А потом я лежал в своей каюте и думал, что всего в нескольких десятках метров от меня находится Настя, наверно, она тоже сейчас не спит, и ей слышен, так же как и мне, и наш короткий гудок встречному судну, и легкое покачивание — видно, встречное судно идет на хорошей скорости.
Неужели все эти два года она плавает? — думал я. Плавает, а я этого не знаю? Ее, конечно, можно было найти в любом случае, уплыла она или улетела, — в наши дни человек не исчезает бесследно, как бы, может, он сам того ни хотел, а уж тут-то случай простой, я разыскал бы ее за неделю. Но она оставила мне письмо, в котором написала, что уезжает на языковые курсы и просит ее не искать. Языковые курсы! Какие еще курсы после университета? И я решил, что она полюбила, и уехала с ним или к нему, и в новой своей жизни ей не нужен я, как тень ее прошлого.
— Мы с тобой, видно, предрасположены к одним и тем же болезням, — сказал мне однажды Андрей по поводу, который я уже не помню, но помню, что, сказав это, он осекся.
Настя была настолько же младше меня, насколько младше Андрея была Маша, и я никак не мог отделаться от сопоставлений. Помню отчетливо, как несколько лет назад мы бродили с Настей по каким-то покрытым неглубоким снегом холмам; начинались сумерки короткого зимнего дня, с вершины холма скатились один за другим лыжники, и вот мы стоим обнявшись, и от того, что она мне шепчет, я должен бы быть счастлив, — легкая и тяжелая, она подняла ко мне лицо, а мне все мерещится, что кто-то смотрит на нас из-под горы, и этот кто-то уже знает, что сначала те на горе обнимают друг друга, а потом она уедет от него, пропадет навсегда, будто вот так вскидывать руки ему на шею, и вот так глядеть ему в глаза, и шептать такие слова — это ничего не означает. И этот кто-то внизу — тоже я.
Стоп, сказал я себе, стоп. Ты ведь ничего еще не знаешь. Ты не знаешь еще, почему она тогда скрылась. Да разве ее сегодняшние глаза ничего не сказали тебе? Она же рада, счастлива.

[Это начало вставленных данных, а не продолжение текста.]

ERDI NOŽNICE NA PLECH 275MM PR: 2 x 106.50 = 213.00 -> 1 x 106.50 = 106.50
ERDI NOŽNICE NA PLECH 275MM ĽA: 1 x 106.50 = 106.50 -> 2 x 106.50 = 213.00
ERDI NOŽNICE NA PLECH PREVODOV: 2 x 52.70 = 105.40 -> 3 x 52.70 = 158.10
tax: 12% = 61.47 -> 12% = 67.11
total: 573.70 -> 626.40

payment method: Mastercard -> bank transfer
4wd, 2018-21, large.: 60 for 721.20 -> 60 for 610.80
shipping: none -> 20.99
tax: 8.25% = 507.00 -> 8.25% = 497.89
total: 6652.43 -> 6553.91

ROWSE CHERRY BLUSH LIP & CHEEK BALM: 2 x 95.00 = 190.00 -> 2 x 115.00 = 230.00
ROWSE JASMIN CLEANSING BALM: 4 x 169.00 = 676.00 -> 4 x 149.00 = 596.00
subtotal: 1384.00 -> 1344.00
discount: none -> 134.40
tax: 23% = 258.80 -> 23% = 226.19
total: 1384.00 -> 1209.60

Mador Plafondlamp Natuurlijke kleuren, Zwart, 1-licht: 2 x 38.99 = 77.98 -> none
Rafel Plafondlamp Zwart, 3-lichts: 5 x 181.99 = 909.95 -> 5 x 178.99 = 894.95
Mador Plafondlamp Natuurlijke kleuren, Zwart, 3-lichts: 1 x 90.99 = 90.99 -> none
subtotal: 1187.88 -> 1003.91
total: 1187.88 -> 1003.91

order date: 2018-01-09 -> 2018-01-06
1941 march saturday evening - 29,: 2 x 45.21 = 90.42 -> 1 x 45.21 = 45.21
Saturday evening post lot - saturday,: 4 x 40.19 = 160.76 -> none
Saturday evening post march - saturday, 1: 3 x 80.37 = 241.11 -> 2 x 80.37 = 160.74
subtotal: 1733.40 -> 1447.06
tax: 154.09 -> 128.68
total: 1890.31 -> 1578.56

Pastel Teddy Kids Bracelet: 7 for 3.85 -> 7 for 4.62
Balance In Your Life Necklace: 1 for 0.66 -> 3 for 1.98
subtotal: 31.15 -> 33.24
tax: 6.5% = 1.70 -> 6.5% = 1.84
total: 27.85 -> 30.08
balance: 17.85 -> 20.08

Это-то хоть ты увидел?
Я тяжело вертелся с боку на бок и казался себе то старым, как Каюров, то совсем мальчишкой, которого обманет всякий, кто захочет. Я не люблю вспоминать об обманах — ни о том, как обманывали другого, ни о том, как обманывали меня, от одного воспоминания об обмане я могу заболеть, мне кажется… А сам-то, вдруг подумал я. Как у тебя дела с Ольгой? И я опять завертелся.
День начинался удивительно — мы поплыли, и остальное, куда ни повернись, тоже обыкновенным не назовешь. Вот хоть Настю нашел, думал я, но тут же понимал, что эта случайная встреча не приблизила меня к Насте ни на шаг, может быть, даже наоборот, именно этой встречей и перерезана наша последняя ниточка.
Шла ночь, надо было заснуть, а я слышал, как уже не во мне, во всем пульсирующем пространстве каюты что-то отвратительно и ритмически бухает.
И вдруг я вспомнил Вовку Калашникова и как он, если что-то разволновало его или взбесило, хватал краски и начинал мазать ими — с кляксами, потеками, с подрисовыванием зубов и ушей бесформенным пятнам… Наверно, в этой нервности Вовки еще до того, как их семья развалилась, было заложено предчувствие.